Any efforts by Nvidia are welcome, but that raises the question of why Red Hat are writing a new driver. Presumably there is some aspect of the OSS component that is dissatisfying Red Hat.
It is weird for a 3rd party to be maintaining a 2nd driver when the first party has a reasonable OSS driver.
There are a few things someone would pay Red Hat dearly to do. In my opinion the most likely are:
- No telemetry.
- Enabling software blocked features.
- Emulation.
There are few possibilities about making a performant OSS driver:
- This is impracticable, because the software you want to run on the GPU is so complex, and the hardware is so complex, that you will never get enough insights to make something that compares with the people who can see it all.
- This is eminently practicable because: (1) the software is much simpler, and the GPU hardware much simpler. Perhaps there is a lot of obfuscation of the simplicity. Or (2) the application that best utilizes the hardware only needs a limited feature set that is within scope.
I'm leaning on "application limited scope" and "telemetry." It aligns best with what is actually happening, which is NVIDIA is scooping up a lot of valuable intelligence on LLM workloads; and that there isn't enough competition for LLM "ASICs" to make them cheap enough to be worthwhile.
I never understood all the hate we in the OSS world have with telemetry. Why? I mean if nvidia and red hat paid for this to be developed wouldn’t it help them continue to develop it by knowing how and where and how often it was used?
Apple, which collects a lot of telemetry, made privacy a tenet of their brand, and they've successfully conflated the two in the mind of a layperson.

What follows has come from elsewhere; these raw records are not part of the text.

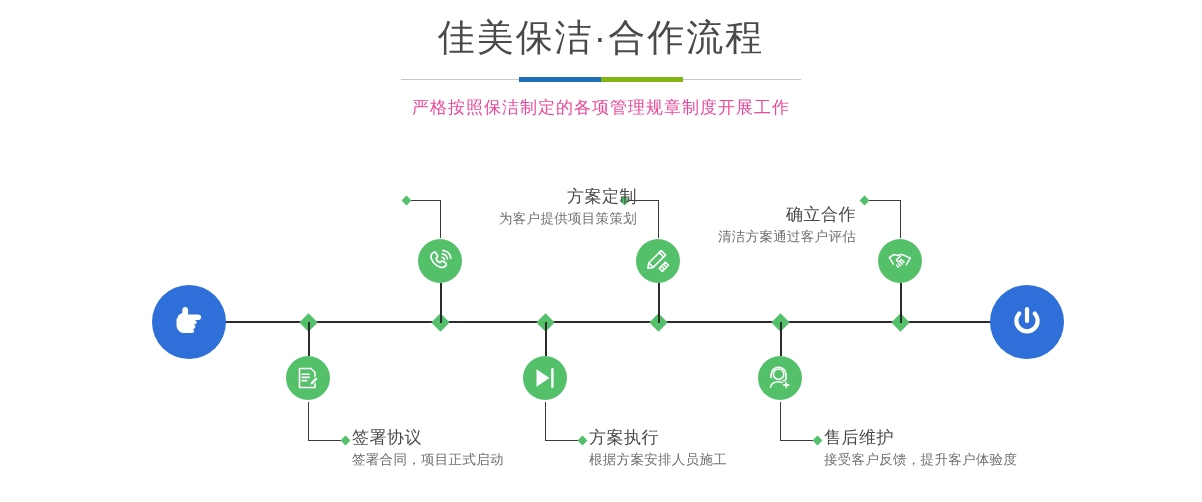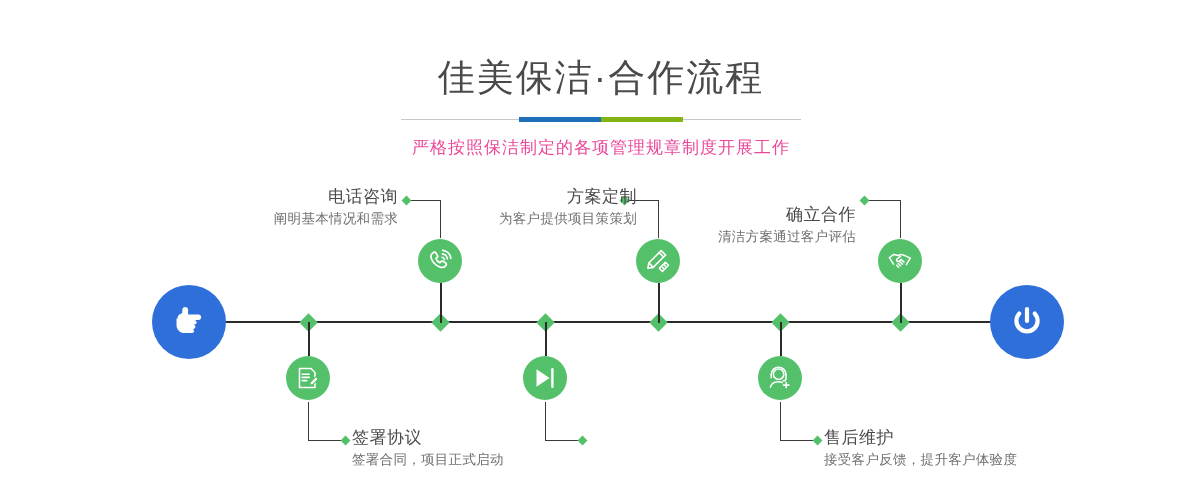--- a/index.html
+++ b/index.html
@@ -28,7 +28,7 @@
   }
   .page-title {
     margin: 0;
-    padding-top: 56px;
+    padding-top: 16px;
     font-size: 37px;
     font-weight: normal;
     letter-spacing: 2px;

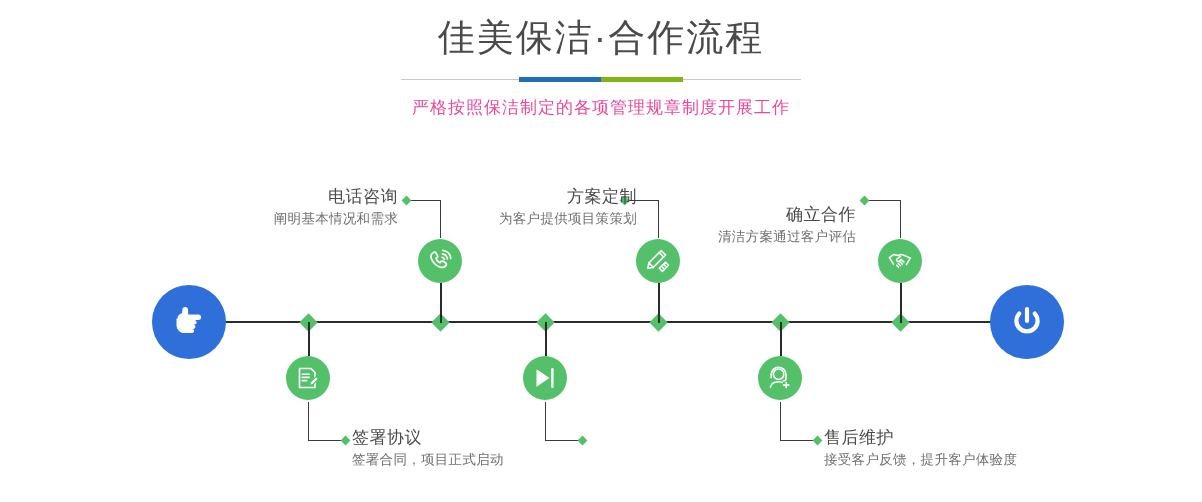--- a/index.html
+++ b/index.html
@@ -321,10 +321,6 @@
   <div class="lead-h" style="left:780px; top:440px; width:36px;"></div>
   <div class="lead-dot" style="left:814px; top:437px;"></div>
 
-  <div class="label top" style="left:153px; top:186px; width:245px;">
-    <div class="title">电话咨询</div>
-    <div class="desc">阐明基本情况和需求</div>
-  </div>
 
   <div class="label top" style="left:392px; top:186px; width:245px;">
     <div class="title">方案定制</div>

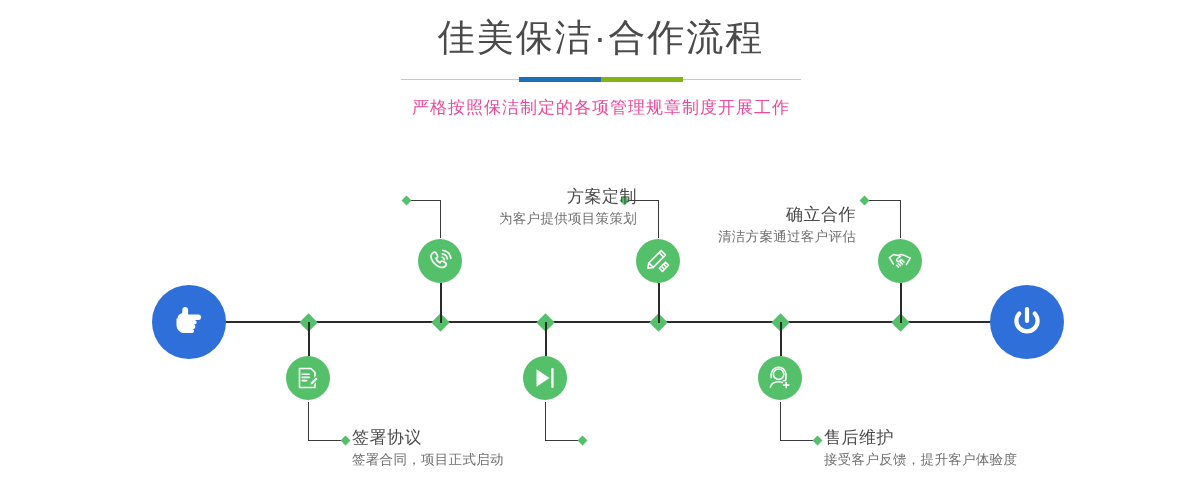--- a/index.html
+++ b/index.html
@@ -337,6 +337,10 @@
     <div class="desc">签署合同，项目正式启动</div>
   </div>
 
+  <div class="label bottom" style="left:589px; top:427px; width:260px;">
+    <div class="title">方案执行</div>
+    <div class="desc">根据方案安排人员施工</div>
+  </div>
 
   <div class="label bottom" style="left:824px; top:427px; width:300px;">
     <div class="title">售后维护</div>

Separately, most telemetry would tell stories like, "This project is a failure." Little incentive for people to adopt it. Then again, most OSS is ordered by the mania of its programmer-creators, not product or engineering quality informed by telemetry. Maybe in a Darwinian way, we only have the OSS that can thrive without telemetry and reactive product and engineering decisions.
Debian, RedHat and Firefox do have telemetry. Not a lot, but enough to prove it is possible to do it in a way that doesn't piss most people off.
Naturally the way they collect it is open source, it's largely de-identified, and because it open source you verify it's de-identified enough for you. And if it isn't you can turn it off.
So it's possible to do well, where "well" means gets you the data you without pissing off the users. Most proprietary don't bother to do it well for whatever reason.
But they should be careful: it a big factor in diving things like Home Assistant, Linux Desktop and now this, apparently.
Because it's never just for engineering purposes anymore. Marketing departments are CRAZY about consumer data of any kind and you can be assured the value of such collected data will be maximized on the information exchange market. Advertisers pay good money for trustable data streams, which can be essentially de-anonymized with enough cross correlation between sources. A GPU happens to be a good place to capture user activity, since from the screen buffer you can tell what website they visit, what videos they watch and what games they play.
This stuff is rather hush hush not to scare people but it's also well documented and certainly not an unfounded conspiracy. Its also why Europeans have adopted far reaching privacy laws (GDPR), their industries don't rely on consumer surveillance the way Americans have developed for the last decades.
The telemetry aspect is easily resolved by any enterprise that cares enough about it.
The conclusion that this is more to do with the overall architecture and deployment of the existing driver is much more plausible.
> The telemetry aspect is easily resolved by any enterprise that cares enough about it.
Yeah, this is how, by writing your own driver. NVIDIA sells you turnkey DGX machines. It doesn't give you firmware. You have to be Internet-connected to refresh your various licenses, at some point, which is the moment the telemetry is shared. Google "NVIDIA telemetry."
If you are using NVIDIA on the cloud, well all bets are off. You are using their drivers. Amazon can't force you, in your VM, to install a different driver for the GPU you are using - there's no alternative to the proprietary one. Hence, my theory for why Red Hat could be paid to do this.
Telemetry is something that NVIDIA doesn't budge on for enterprises. You're welcome to see for yourself and start a sales call. I hear they're pretty busy.
> but that raises the question of why Red Hat are writing a new driver
Nvidia's driver cannot be included in the upstream linux as it doesn't follow kernel coding style and code organization, but more importantly it is tightly coupled to a single version of their GSP firmware - they have to be updated at the same time.
It is weird for a 3rd party to be maintaining a 2nd driver when the first party has a reasonable OSS driver.